BUWAL - UMWELT-MATERIALIEN NR. 198 - Ökonomie

Wachstum und Umweltbelastung: Findet eine Entkoppelung statt?

Auszug (Seite 7)

Stichwörter: Entkopplung, Wirtschaftswachstum, Umweltbelastung, technischer Fortschritt, Strukturwandel, Umweltpolitik

Das Ziel einer nachhaltigen Entwicklung setzt eine absolute Entkopplung voraus: Die Emissionen bzw. die Umweltinanspruchnahme sollen dauerhaft zurückgehen, während das Wirtschaftswachstum gleichzeitig möglichst ungebremst bleibt. Wie die vorliegenden Analysen zu den Entwicklungen der letzten 30 Jahre in der Schweiz und in weiteren Ländern zeigt, konnte Entkopplung nur in einigen Umweltbereichen erreicht werden. Die Ursachenanalyse für vier verschiedene Vertiefungsbereiche zeigt, dass die Bereiche Klima (CO2), Flächeninanspruchnahme und Materialverbrauch im besonders grossen Umfang vom Wachstum der wirtschaftlichen Aktivitäten beeinflusst werden, während im Bereich der traditionellen Luftschadstoffe (SO2, NOx, NMVOC, CO) das Wachstum von den Emissionen absolut entkoppelt werden konnte. Die Umweltpolitik sowie die betroffenen Politikbereiche aller föderalen Ebenen müssten also in den vom Wachstum stark beeinflussten Umweltbereichen umso effektiver sein, indem technischer Fortschritt und Strukturwandel (inkl. Modal-Shift im Verkehr) in einem solchen Ausmass gestaltet werden, dass sie den Wachstumseffekt überkompensieren und damit eine absolute Entkopplung einleiten.


Vorwort (Seiten 9-10)

Umwelt und Wirtschaft sitzen im gleichen Boot. Ohne intakte Umwelt gibt es keinen Wohlstand. Die natürlichen Ressourcen sind eine unverzichtbare Grundlage für die Wirtschaft. Umgekehrt ist eine gesunde Wirtschaft die unerlässliche Voraussetzung für die effektive Umsetzung von Umweltschutzmassnahmen. Dennoch sind wirtschafts- und umweltpolitische Anliegen nicht immer einfach unter einen Hut zu bringen. Vertiefte Kenntnisse der gegenseitigen Wechselwirkungen sind deshalb unverzichtbar. Seit Jahren setzt das BUWAL bei der Ausgestaltung der Umweltpolitik auf Kooperation mit der Wirtschaft und wo immer möglich auf die Nutzung der Marktmechanismen, im Wissen, dass nur so wirksamer und kosteneffizienter Umweltschutz möglich ist.

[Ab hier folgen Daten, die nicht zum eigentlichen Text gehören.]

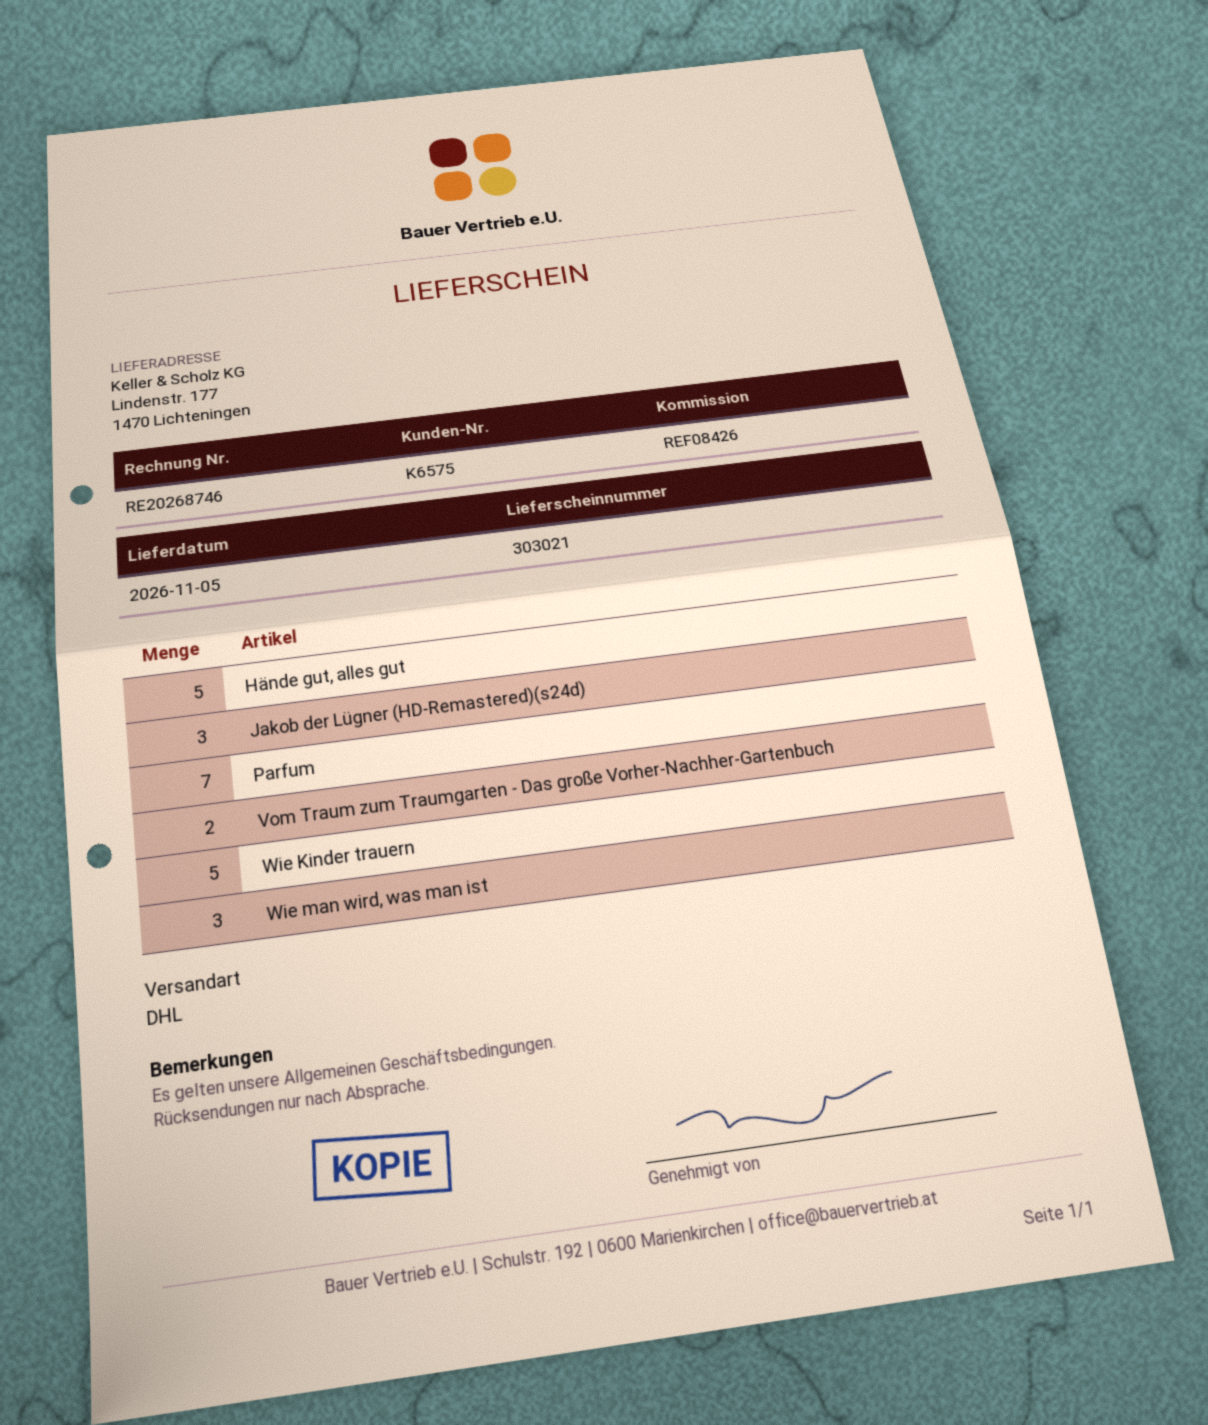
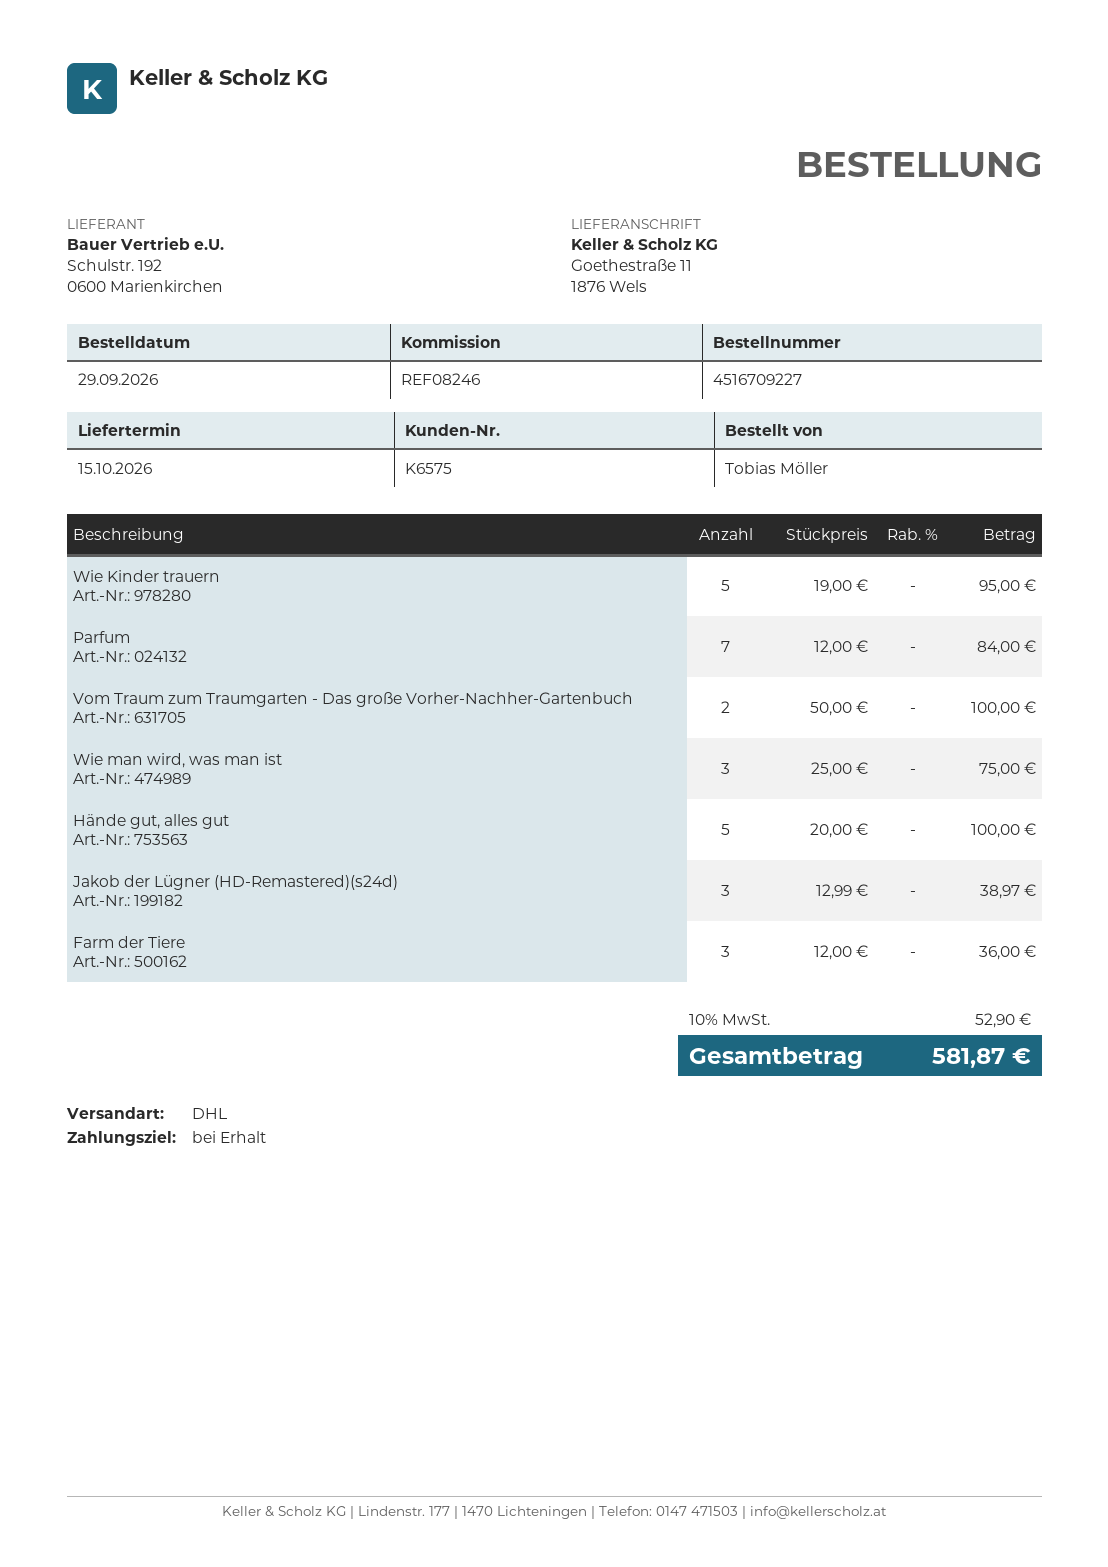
delivery date: 2026-11-05 -> 2026-10-15
reference: REF08426 -> REF08246
ship to: Lindenstr. 177, 1470 Lichteningen -> Goethestraße 11, 1876 Wels
Farm der Tiere: none -> 3

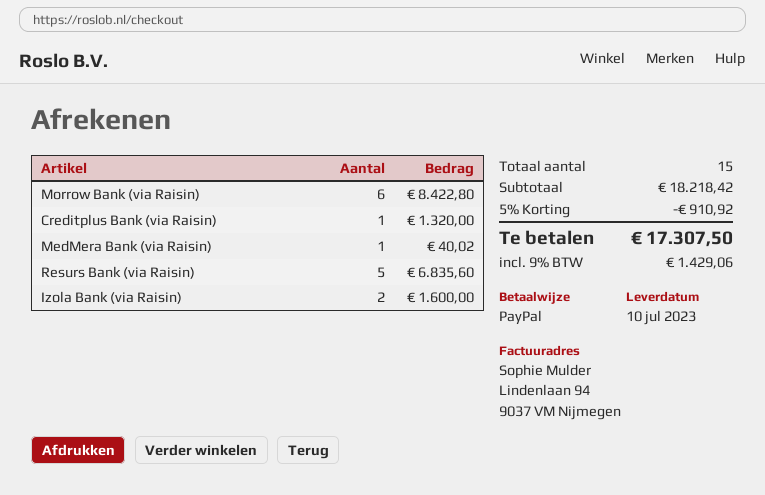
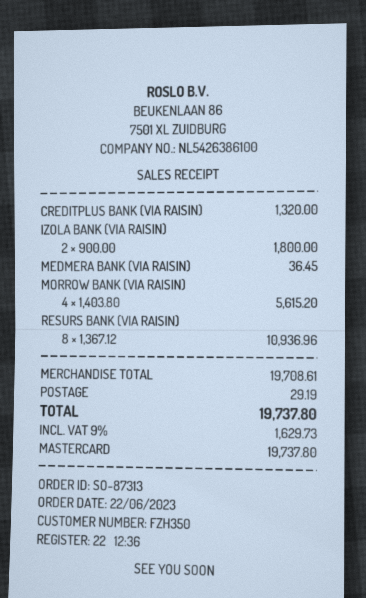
payment method: PayPal -> Mastercard
Morrow Bank (via Raisin): 6 for 8422.80 -> 4 for 5615.20
MedMera Bank (via Raisin): 1 for 40.02 -> 1 for 36.45
Resurs Bank (via Raisin): 5 for 6835.60 -> 8 for 10936.96
Izola Bank (via Raisin): 2 for 1600.00 -> 2 for 1800.00
subtotal: 18218.42 -> 19708.61
discount: 5% = 910.92 -> none
shipping: none -> 29.19
tax: 9% = 1429.06 -> 9% = 1629.73
total: 17307.50 -> 19737.80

Im Fokus der vorliegenden Studie steht der Einfluss des Wirtschaftswachstums auf die Umwelt. Gelingt Wirtschaftswachstum bei gleichzeitig abnehmender Umweltbelastung, so wird von Entkopplung gesprochen. In der Schweiz kann bisher nicht in allen Umweltbereichen derselbe Entkopplungserfolg verzeichnet werden.

Etwa beim Klima oder dem Landschaftsverbrauch ist der negative Zusammenhang zwischen wirtschaftlichem Wachstum und Umweltqualität besonders ausgeprägt. Umso grössere Anstrengungen sind in solchen Bereichen nötig, um zu erreichen, dass der technische Fortschritt einerseits und der Strukturwandel andererseits den Wachstumseffekt überkompensieren. Die Experten empfehlen in erster Linie den Einsatz marktwirtschaftlicher Instrumente, wobei sie dafür auch neue Anwendungsfelder wie z.B. Flächennutzungszertifikate ins Auge fassen.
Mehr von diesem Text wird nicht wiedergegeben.